NYCTRC Responds to the R179 Debacle
January 9, 2020
Safety must be the MTA’s #1 priority and we’re glad that all R179s were taken out of service. Getting them back into service needs to be done cautiously but quickly. It’s time to fix the bigger problems while they’re at it.
Using low bid is clearly not the best way to do business – we’ve seen that countless times. Given the R179 debacle, we ask the MTA to look at using the same RFP approach to the purchase of rolling stock and other capital procurements that it agreed to use for design-build projects. The Board’s resolution said it succinctly: ‘It is a procurement best practice to solicit Design/Build contracts using a competitive RFP process rather than by sealed bids because the competitive RFP process allows MTA to consider, in addition to price, not-price factors such as delivery schedule, creative design and construction approaches, the experience of the proposer, and negotiated contract terms.
If we’re going to make any lemonade out of these lemons, it should be to fix the process and not just the cars.
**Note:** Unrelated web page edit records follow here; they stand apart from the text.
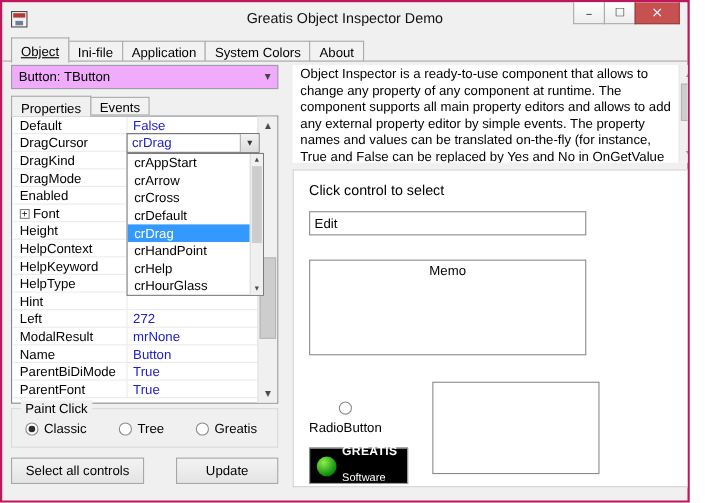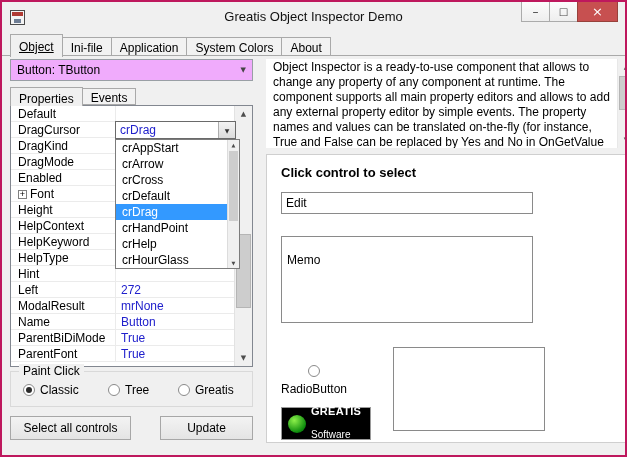"False" div.prop-value { html: none -> <div>False</div> }
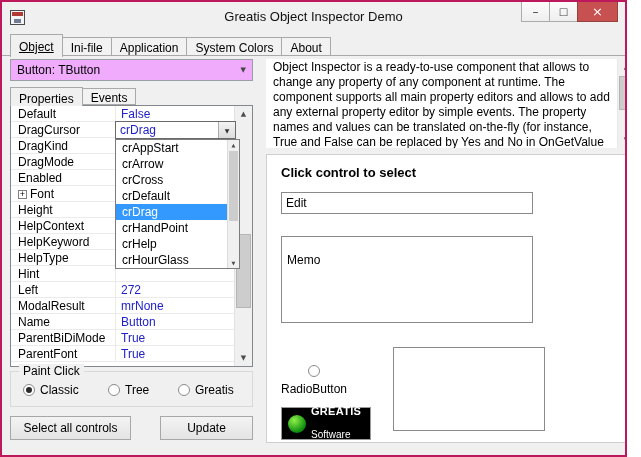"Click control to select" .panel-title { font-weight: bold -> normal }
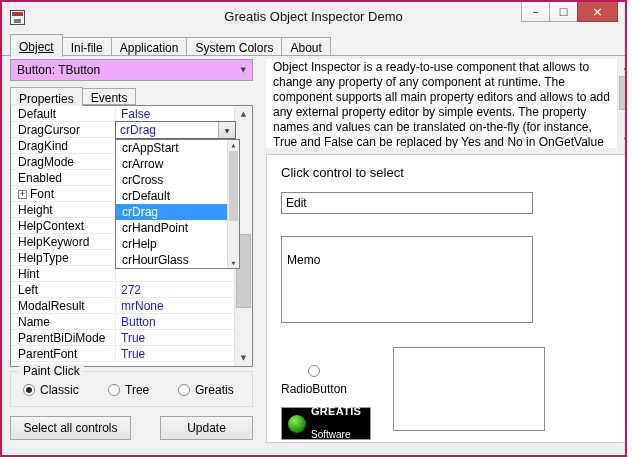"Memo" .memo { padding: 16px 5px -> 2px 5px; text-align: none -> center }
On the subject of fixing things, top of the list should also be changing the debarment rules to reflect the reality of the market. As written, Bombardier should already be out – not just for the R179 delays but also on Positive Train Control overruns. Yet the MTA – which wrote the rules – is flouting them. It’s time to turn the emergency rules into regulations that hold contractors responsible but are actionable and practical.